The calculated intervalley EPMEs $M^K$ (in eV/Å) for all armchair tubes in the radius range from $3.5\mathrm{\AA }\text{to}67\mathrm{\AA }$ versus tube radius. The numbers are the large-radius limits of the EPMEs. Only the $A_1^{\prime }$ mode gives rise to a significant EPME at large radii.

Figure 6

The calculated intravalley EPME (in eV/Å) for scattering by optical phonons in the MLB of tube (14,5). The points for positions I and II are given with solid and dashed lines, respectively. The panels show the energy region close to the minimal initial electron energy, where there is a noticeable deviation of the curves from straight lines and a convergence of the curves for the FS and BS processes to common limiting points. The width of this energy region is about $0.1\mathrm{eV}$.

Figure 7

The calculated intravalley EPMEs $M^a$ (in eV) and $M^o$ (in eV/Å) for the MLBs of all mod0 zigzag and chiral tubes in the radius range from $3.5\text{to}12\mathrm{\AA }$. The panels present the common lowest-energy limit of the data for FS and BS processes. Such common limits do not exist for optical phonons of armchair tubes. However, the data for armchair tubes are shown on the panels for acoustic modes because only BS processes are possible for these phonons.
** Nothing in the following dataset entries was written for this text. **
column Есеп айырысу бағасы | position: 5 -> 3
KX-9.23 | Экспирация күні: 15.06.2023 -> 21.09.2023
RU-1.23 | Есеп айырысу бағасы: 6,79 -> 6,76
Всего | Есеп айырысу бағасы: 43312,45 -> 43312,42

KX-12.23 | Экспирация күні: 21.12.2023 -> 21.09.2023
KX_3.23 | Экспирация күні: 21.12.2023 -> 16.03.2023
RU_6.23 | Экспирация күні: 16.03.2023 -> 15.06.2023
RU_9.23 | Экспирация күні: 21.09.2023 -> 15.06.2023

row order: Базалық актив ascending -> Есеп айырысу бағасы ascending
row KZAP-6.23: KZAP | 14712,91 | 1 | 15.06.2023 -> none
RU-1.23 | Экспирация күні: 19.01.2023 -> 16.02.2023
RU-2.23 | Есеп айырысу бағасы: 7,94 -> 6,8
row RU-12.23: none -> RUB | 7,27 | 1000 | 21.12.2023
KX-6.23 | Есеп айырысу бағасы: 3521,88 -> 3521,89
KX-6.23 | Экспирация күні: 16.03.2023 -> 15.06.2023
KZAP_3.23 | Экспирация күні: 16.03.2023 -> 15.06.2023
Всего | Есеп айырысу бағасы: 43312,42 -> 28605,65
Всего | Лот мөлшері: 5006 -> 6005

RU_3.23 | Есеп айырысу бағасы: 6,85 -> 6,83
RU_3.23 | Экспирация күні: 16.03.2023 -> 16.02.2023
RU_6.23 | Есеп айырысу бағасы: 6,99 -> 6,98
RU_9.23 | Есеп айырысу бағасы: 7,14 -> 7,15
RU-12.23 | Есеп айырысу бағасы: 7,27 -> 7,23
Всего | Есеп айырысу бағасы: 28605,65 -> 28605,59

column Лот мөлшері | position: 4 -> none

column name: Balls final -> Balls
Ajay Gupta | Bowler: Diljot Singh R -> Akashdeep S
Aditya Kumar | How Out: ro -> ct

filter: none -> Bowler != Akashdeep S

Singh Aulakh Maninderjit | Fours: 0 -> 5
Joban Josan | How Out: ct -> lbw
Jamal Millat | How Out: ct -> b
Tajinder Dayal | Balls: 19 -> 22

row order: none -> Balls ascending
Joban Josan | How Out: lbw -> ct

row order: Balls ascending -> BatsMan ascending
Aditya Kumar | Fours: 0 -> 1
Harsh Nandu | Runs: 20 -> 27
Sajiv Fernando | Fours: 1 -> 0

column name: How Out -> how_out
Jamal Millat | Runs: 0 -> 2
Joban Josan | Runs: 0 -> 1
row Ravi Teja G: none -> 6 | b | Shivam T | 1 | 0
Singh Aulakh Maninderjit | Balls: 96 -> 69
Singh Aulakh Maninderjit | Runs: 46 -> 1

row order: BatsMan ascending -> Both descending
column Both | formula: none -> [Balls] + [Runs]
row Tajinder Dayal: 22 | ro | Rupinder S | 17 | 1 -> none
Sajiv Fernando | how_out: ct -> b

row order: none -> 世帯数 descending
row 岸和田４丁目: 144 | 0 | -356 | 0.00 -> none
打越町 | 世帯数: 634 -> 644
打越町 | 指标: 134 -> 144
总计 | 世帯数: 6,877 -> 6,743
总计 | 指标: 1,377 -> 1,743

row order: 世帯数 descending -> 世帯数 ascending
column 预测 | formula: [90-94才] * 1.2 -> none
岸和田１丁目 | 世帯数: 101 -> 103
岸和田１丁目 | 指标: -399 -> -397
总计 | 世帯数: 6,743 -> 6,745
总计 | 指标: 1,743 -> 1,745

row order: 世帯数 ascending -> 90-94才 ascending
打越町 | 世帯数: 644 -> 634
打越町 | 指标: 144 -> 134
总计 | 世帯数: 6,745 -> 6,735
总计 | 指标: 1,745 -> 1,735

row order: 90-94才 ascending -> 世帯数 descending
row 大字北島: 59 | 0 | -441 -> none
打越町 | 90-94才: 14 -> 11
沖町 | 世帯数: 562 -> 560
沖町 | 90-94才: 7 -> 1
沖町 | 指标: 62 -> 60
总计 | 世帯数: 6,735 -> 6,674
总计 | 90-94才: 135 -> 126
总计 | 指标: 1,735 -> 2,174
At large radii, the EPME tends to zero for the RBM and ZO mode and tends to finite values for the TW, LA, TO, and LO modes.

Figure 8

Same as for Fig. 7 but for the MVBs of all mod0 armchair, zigzag, and chiral tubes in the radius range from $3.5\text{to}12\mathrm{\AA }$.

Figure 9

Same as for Fig. 7 but for the MVBs of all mod1 zigzag and chiral tubes in the radius range from $3.5\text{to}12\mathrm{\AA }$.

Figure 10

Same as for Fig. 7 but for the MVBs of all mod2 zigzag and chiral tubes in the radius range from $3.5\text{to}12\mathrm{\AA }$.